Basic Biology V
The research performed through this project is very important for the fields of solid organ and bone marrow transplantation because it focuses on a potential new target to increase engraftment of stem cells. Currently, patients that receive stem cell transplants from a non-identical donor must take medications to suppress their immune system; otherwise the stem cells will be rejected. Stem cell trials have been extended to solid organ transplantation, where it has been shown that kidney transplants can be managed with little or no immunosuppressive medications when stem cells are given to the patient at the time of transplantation. In many cases though the stem cells are rejected and the patient must resume toxic medications. Our laboratory has been very interested in understanding ways to prevent the rejection of stem cells and has focused on a phylogenetically conserved group of cellular receptors called pattern recognition receptors. This project is focused on understanding how to prevent rejection of stem cells through modifications of these receptors. We hope to identify novel targets to prevent the rejection of stem cells in order to decrease the occurrence of graft versus host disease after bone marrow transplantation and also improve the opportunities for long-term transplant survival without the use of toxic immunosuppressive medications.

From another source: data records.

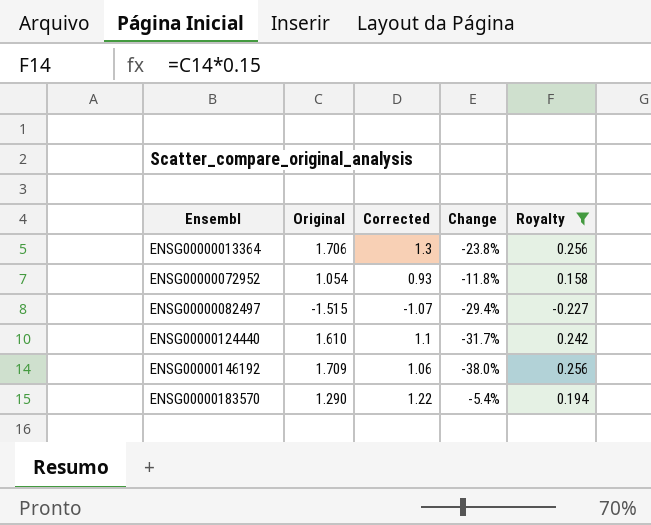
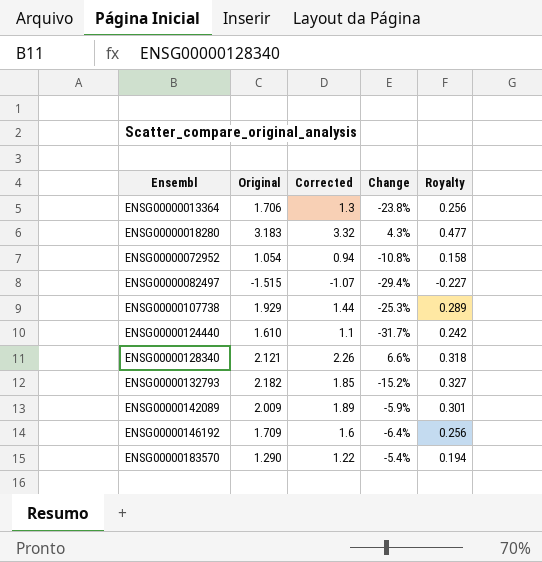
filter: Royalty <= 0.256 -> none
ENSG00000072952 | Corrected: 0.93 -> 0.94
ENSG00000072952 | Change: -11.8% -> -10.8%
ENSG00000146192 | Corrected: 1.06 -> 1.6
ENSG00000146192 | Change: -38.0% -> -6.4%

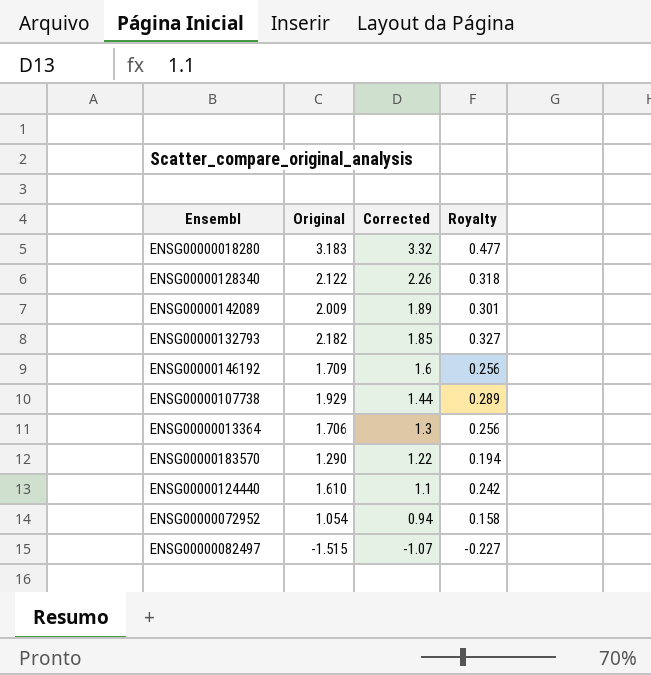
row order: Ensembl ascending -> Corrected descending
column Change | formula: ([Corrected] - [Original]) / [Original] -> none
ENSG00000128340 | Original: 2.121 -> 2.122

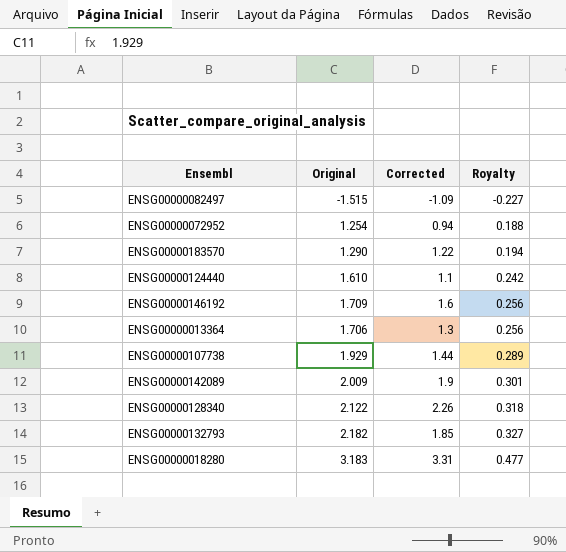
row order: Corrected descending -> Royalty ascending
ENSG00000082497 | Corrected: -1.07 -> -1.09
ENSG00000072952 | Original: 1.054 -> 1.254
ENSG00000072952 | Royalty: 0.158 -> 0.188
ENSG00000142089 | Corrected: 1.89 -> 1.9
ENSG00000018280 | Corrected: 3.32 -> 3.31

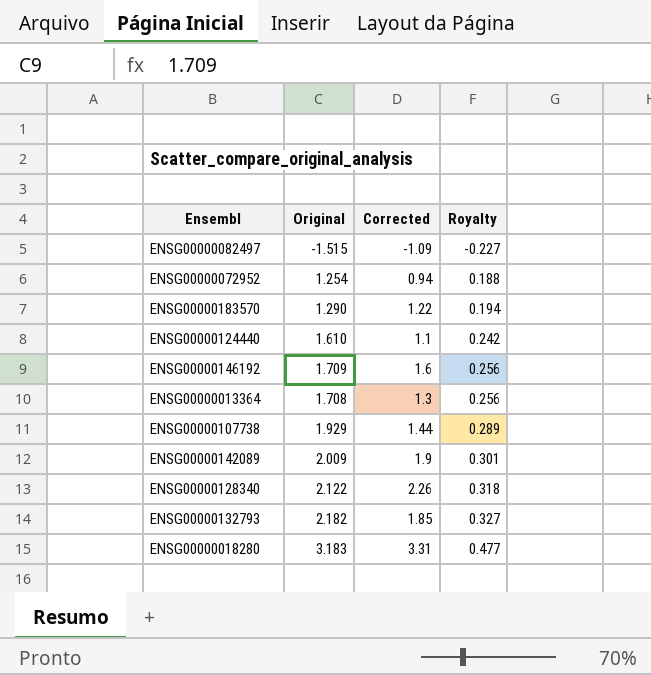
ENSG00000013364 | Original: 1.706 -> 1.708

Statement of Benefit to California:
The research we will undertake will benefit the State of California and its residents in two major ways. First it promises to define a novel targets to prevent rejection of stem cells that are transplanted into their new host. This is very important because rejection of hematopoietic stem cells is a major impediment to successful efforts at both bone marrow and solid organ transplantation. Patients needed life-saving solid organ transplants and patients that receive bone marrow transplants from donors that are not perfectly matched to them reject their grafts unless they take powerful medications to suppress their immune system. This project is focused on finding a way to help prevent the rejection of these grafts without the need for immunosuppressive medications. The second way the project will benefit the State of California is to provide new employment opportunities within the State at a large University that conducts biomedical research. This project will not only directly support the employment of three California citizens devoted to biomedical research, but the work it generates will support California-based biomedical science companies, California University personal and other local companies that employ California citizens that produce the reagents and the supplies used in the proposed studies.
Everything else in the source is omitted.